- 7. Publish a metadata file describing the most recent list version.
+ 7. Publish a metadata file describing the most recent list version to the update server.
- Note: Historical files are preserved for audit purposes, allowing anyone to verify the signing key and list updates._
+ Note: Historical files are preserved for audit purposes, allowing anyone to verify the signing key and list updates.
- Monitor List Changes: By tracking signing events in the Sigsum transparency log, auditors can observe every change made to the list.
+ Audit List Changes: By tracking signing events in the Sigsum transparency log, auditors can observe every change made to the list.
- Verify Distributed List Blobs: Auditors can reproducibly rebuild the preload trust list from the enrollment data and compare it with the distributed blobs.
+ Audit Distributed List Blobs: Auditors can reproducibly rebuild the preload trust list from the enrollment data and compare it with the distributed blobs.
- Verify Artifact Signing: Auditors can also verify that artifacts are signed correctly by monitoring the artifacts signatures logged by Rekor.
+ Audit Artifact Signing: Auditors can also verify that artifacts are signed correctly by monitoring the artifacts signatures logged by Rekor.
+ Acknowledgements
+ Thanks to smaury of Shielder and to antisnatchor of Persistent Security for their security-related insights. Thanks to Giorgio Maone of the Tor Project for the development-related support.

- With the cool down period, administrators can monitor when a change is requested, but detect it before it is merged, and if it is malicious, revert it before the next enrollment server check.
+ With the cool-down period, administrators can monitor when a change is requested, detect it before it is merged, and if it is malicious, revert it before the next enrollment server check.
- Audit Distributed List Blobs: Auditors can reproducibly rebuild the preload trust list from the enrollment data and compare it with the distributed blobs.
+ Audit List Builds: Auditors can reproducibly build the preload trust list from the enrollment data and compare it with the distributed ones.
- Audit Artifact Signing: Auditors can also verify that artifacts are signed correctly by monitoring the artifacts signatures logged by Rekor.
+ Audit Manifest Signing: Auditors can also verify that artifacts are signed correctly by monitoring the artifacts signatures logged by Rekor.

## [Activity]
Retype the listing exactly, in full.

## [Exercise solution]
- 7. Publish a metadata file describing the most recent list version.
+ 7. Publish a metadata file describing the most recent list version to the update server.
- Note: Historical files are preserved for audit purposes, allowing anyone to verify the signing key and list updates._
+ Note: Historical files are preserved for audit purposes, allowing anyone to verify the signing key and list updates.
- Monitor List Changes: By tracking signing events in the Sigsum transparency log, auditors can observe every change made to the list.
+ Audit List Changes: By tracking signing events in the Sigsum transparency log, auditors can observe every change made to the list.
- Verify Distributed List Blobs: Auditors can reproducibly rebuild the preload trust list from the enrollment data and compare it with the distributed blobs.
+ Audit Distributed List Blobs: Auditors can reproducibly rebuild the preload trust list from the enrollment data and compare it with the distributed blobs.
- Verify Artifact Signing: Auditors can also verify that artifacts are signed correctly by monitoring the artifacts signatures logged by Rekor.
+ Audit Artifact Signing: Auditors can also verify that artifacts are signed correctly by monitoring the artifacts signatures logged by Rekor.
+ Acknowledgements
+ Thanks to smaury of Shielder and to antisnatchor of Persistent Security for their security-related insights. Thanks to Giorgio Maone of the Tor Project for the development-related support.

- With the cool down period, administrators can monitor when a change is requested, but detect it before it is merged, and if it is malicious, revert it before the next enrollment server check.
+ With the cool-down period, administrators can monitor when a change is requested, detect it before it is merged, and if it is malicious, revert it before the next enrollment server check.
- Audit Distributed List Blobs: Auditors can reproducibly rebuild the preload trust list from the enrollment data and compare it with the distributed blobs.
+ Audit List Builds: Auditors can reproducibly build the preload trust list from the enrollment data and compare it with the distributed ones.
- Audit Artifact Signing: Auditors can also verify that artifacts are signed correctly by monitoring the artifacts signatures logged by Rekor.
+ Audit Manifest Signing: Auditors can also verify that artifacts are signed correctly by monitoring the artifacts signatures logged by Rekor.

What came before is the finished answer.